Pushing through the dip was such a big struggle; they worked from home twice a week because having a nap made them so much more productive. Despite management being aware of the challenges, there was nowhere to rest at work and they felt like they were kissing their chances at promotion away if they napped at their desk and they knew not being able to be in the office as much as they wanted was impacting their chances. This person excelled at their job but felt they would be doing so much better if they had a place to take a 20-minute rest on their lunch breaks like they did when they worked from home. This is just one story of the many accounts of how much of an impact a rest space would have on people with the hidden illness to really bring their whole self and be the best they can at work.
Racial and social disparities
There is a body of research that highlights class and racial disparities in the amount and quality of sleep certain races and classes get at night.
The quality of rest received by different classes and ethnic groups demonstrates disparities, which highlight that the ability to get a good rest is not equally shared.
When you look at the impact of a good night's sleep on performance, well-being or mental health; it is in the best interests of employers to provide rest spaces in the workplace for all employees.

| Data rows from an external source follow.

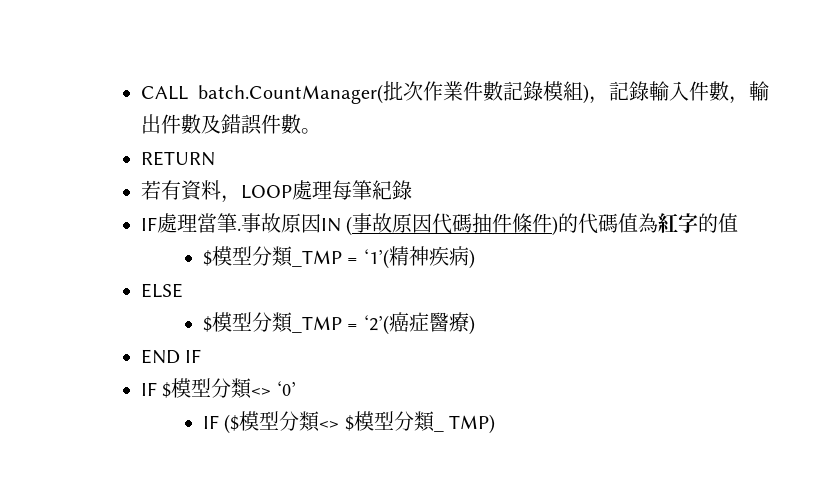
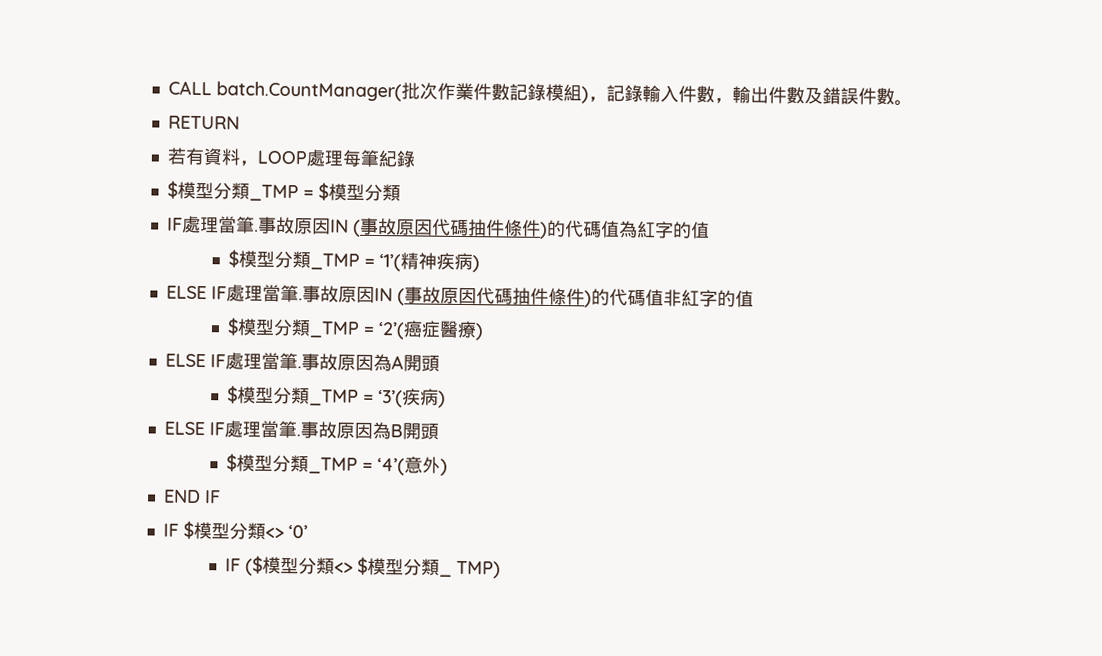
+ $模型分類_TMP = $模型分類
- ELSE
+ ELSE IF處理當筆.事故原因IN (事故原因代碼抽件條件)的代碼值非紅字的值
+ ELSE IF處理當筆.事故原因為A開頭
+ $模型分類_TMP = ‘3’(疾病)
+ ELSE IF處理當筆.事故原因為B開頭
+ $模型分類_TMP = ‘4’(意外)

The conclusions of this research boils down to the increased long-term stress experienced more by some race groups and classes. In addition to the stress, it also contributes to limited access to good healthcare, working longer and harder to achieve basic levels of security, less downtime such as vacations, times for hobbies and access to good quality foods.
To add to this list, access to a good resting environment, good quality beds, air conditioning or heating, quiet neighbourhoods and clean air is largely skewed to a certain class and racial groups.
A space to rest in the office can help employees cope better with fatigue and lost sleep especially on the days they really need it. A rest space can also help minimise some of the stress and overload they are getting from their working environment by giving them a quiet space to reflect and meditate in the office.
An environment for the generations
Napping during the day is most commonly seen in the older generations but is now hugely valued by the younger generations entering the workforce. With more forward-thinking tech organisations being amongst the first to provide spaces to rest in their offices.
The label younger generations have received of being lazy to the upsurge in trends such a 躺平 - tǎng píng translated as ‘‘lying flat’ are all indications of a larger cultural trend; they value rest more. The concepts of working smart over working hard resonate much more amongst them. Concepts they have been exposed to much earlier in their lives thanks to the learnings shared from previous generations.
As an organisation attracting and retaining the best talent is what sets you apart. Rest spaces can help you do this AND help you bring the best out of that talent.
I like to think we often see the more experienced generations napping in public because they know better, they know napping makes them better at work and they have the confidence to ignore the stigma of napping in the workplace. As we get older the amount of sleep we get at night is reduced. This isn’t because we need more sleep, it is because we are unable to get the quality of sleep we need due to a number of factors from increased stress, pains and body aches, and shifts in our hormonal regulation. A nap during the day helps top up the sleep we are missing out on. Often as we get older we start to wake up earlier so come napping time our urge to sleep has been building up for much longer making the need to nap feel much stronger. Of course, as we get older we understand much more the benefits of taking time out.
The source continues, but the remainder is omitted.